Sin embargo, el cancunense lamenta la falta de apoyos para los atletas y lanzó un llamado directo a la iniciativa privada:
“Hago un llamado a los empresarios para que apoyen el deporte, porque no es fácil mantenerse en competencia sin respaldo”, expresó.
Ramos asegura que portar los colores de México es cumplir un sueño:
“Es una meta más, un sueño que alguna vez tuve y vamos a cumplir pronto”, señaló en entrevista, donde reveló que su mayor inspiración es su madre y que, fuera del tatami, tiene un talento oculto: cantar.
El joven también dejó ver su lado más humano al hablar de las derrotas y las lesiones: “Cuando pierdes y sales lesionado por no querer rendirte, es el momento más difícil”, confesó.

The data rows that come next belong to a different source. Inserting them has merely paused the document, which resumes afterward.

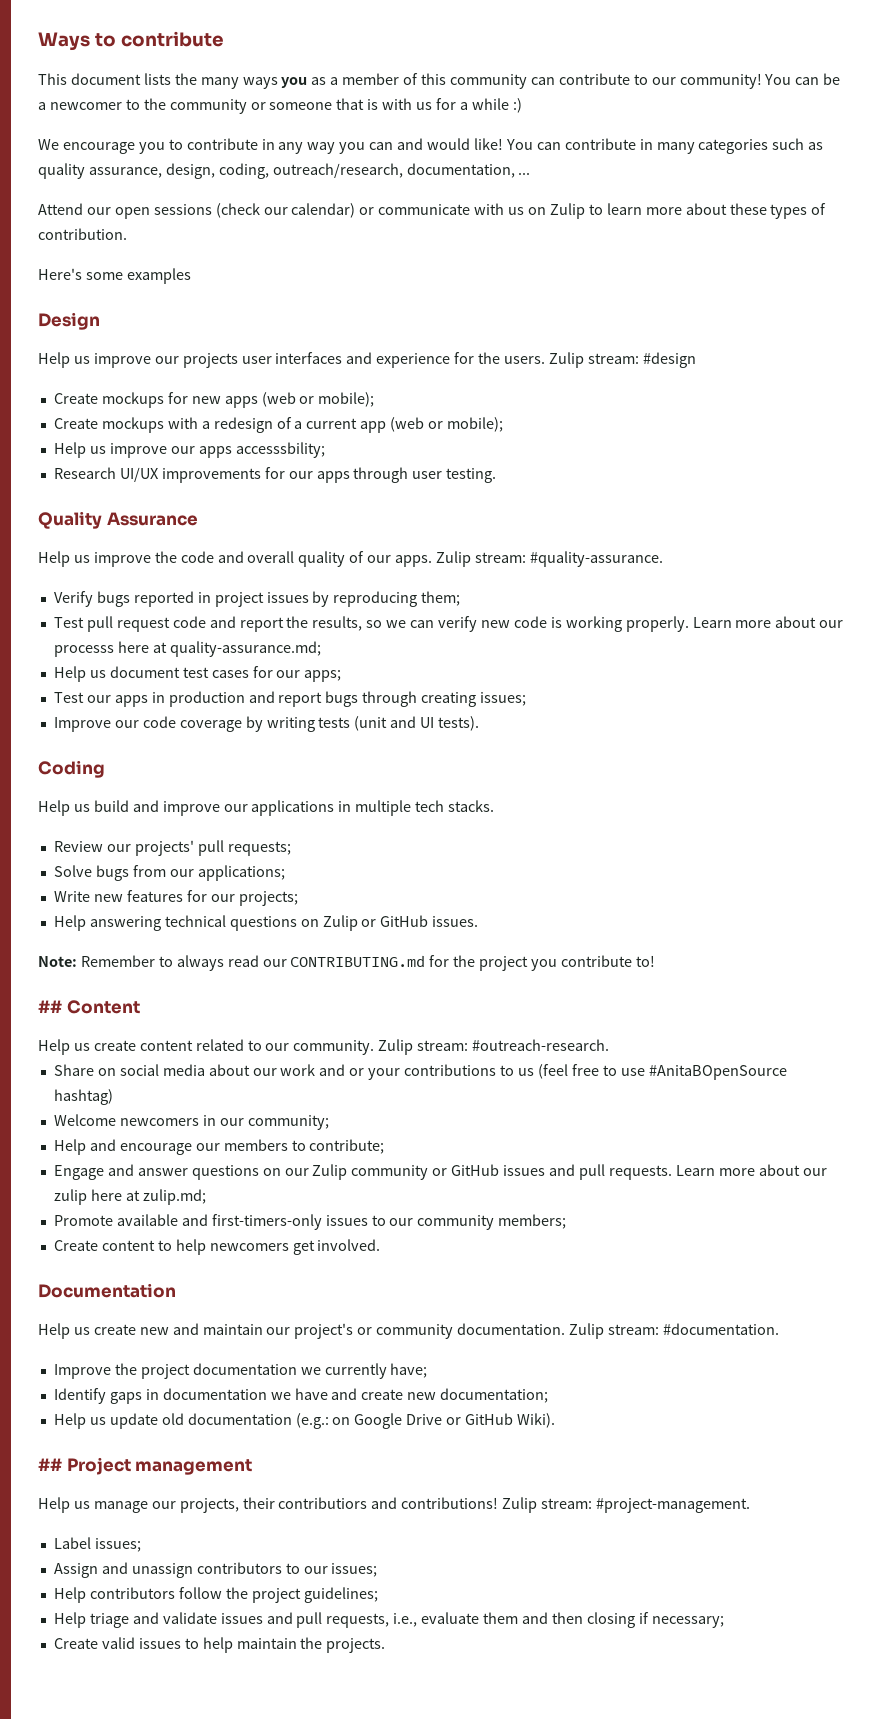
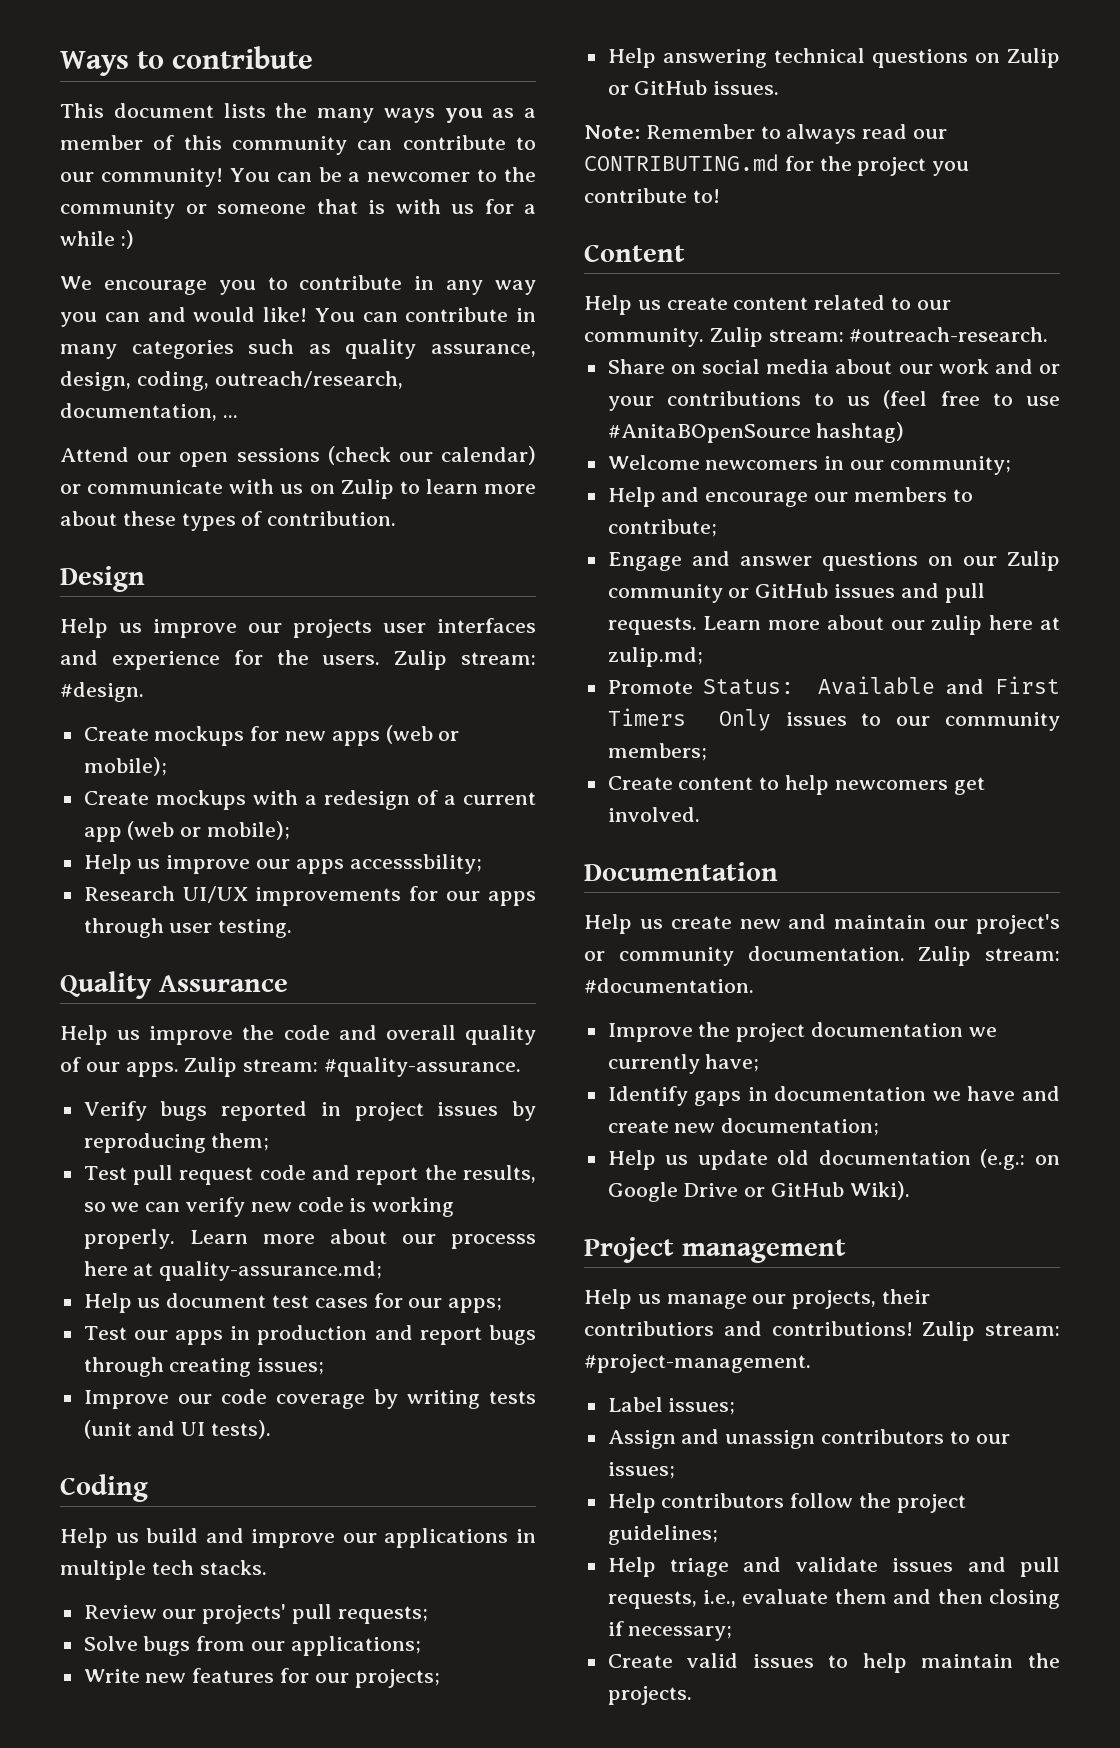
- Here's some examples
- Zulip stream: #design
+ Zulip stream: #design.
- ## Content
+ Content
- Promote available and first-timers-only issues to our community members;
+ Promote Status: Available and First Timers Only issues to our community members;
- ## Project management
+ Project management

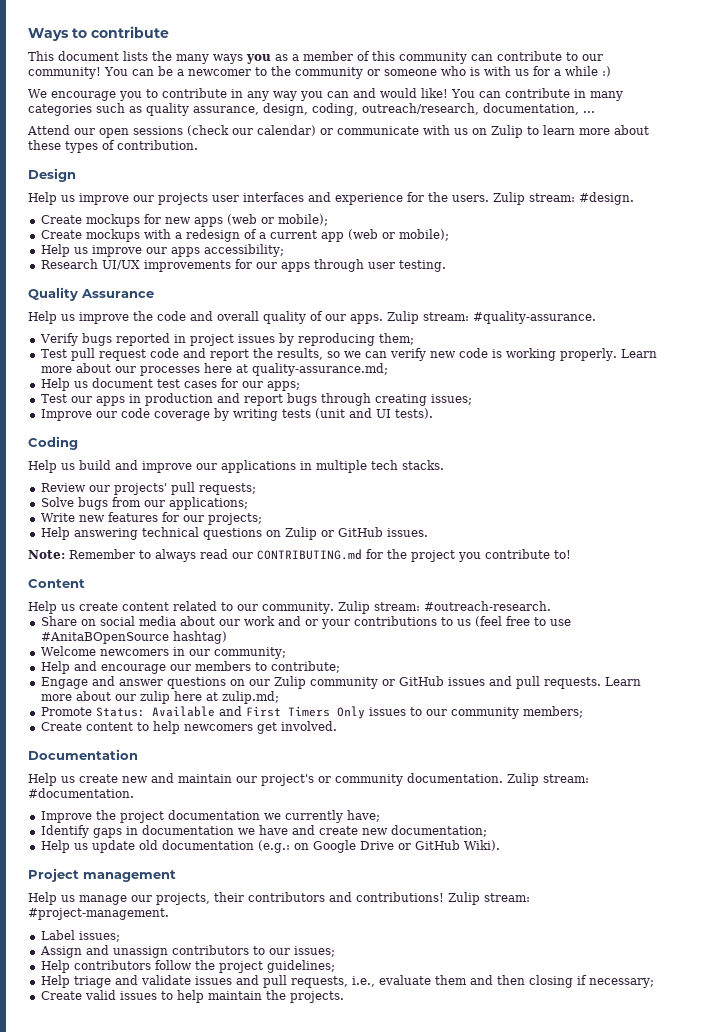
- You can be a newcomer to the community or someone that is with us for a while :)
+ You can be a newcomer to the community or someone who is with us for a while :)
- Help us improve our apps accesssbility;
+ Help us improve our apps accessibility;
- Learn more about our processs here at quality-assurance.md;
+ Learn more about our processes here at quality-assurance.md;
- Help us manage our projects, their contributiors and contributions!
+ Help us manage our projects, their contributors and contributions!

Entre risas y anécdotas, compartió que su playa favorita es Chac-mol, que después de competir su recompensa ideal es un buen plato de pozole, y que su apodo en el gimnasio es “Sacto”.
Con la mirada puesta en Panamá y el corazón en Cancún, Ronaldo Ramos simboliza la perseverancia de quienes convierten un sueño en cicatrices de gloria.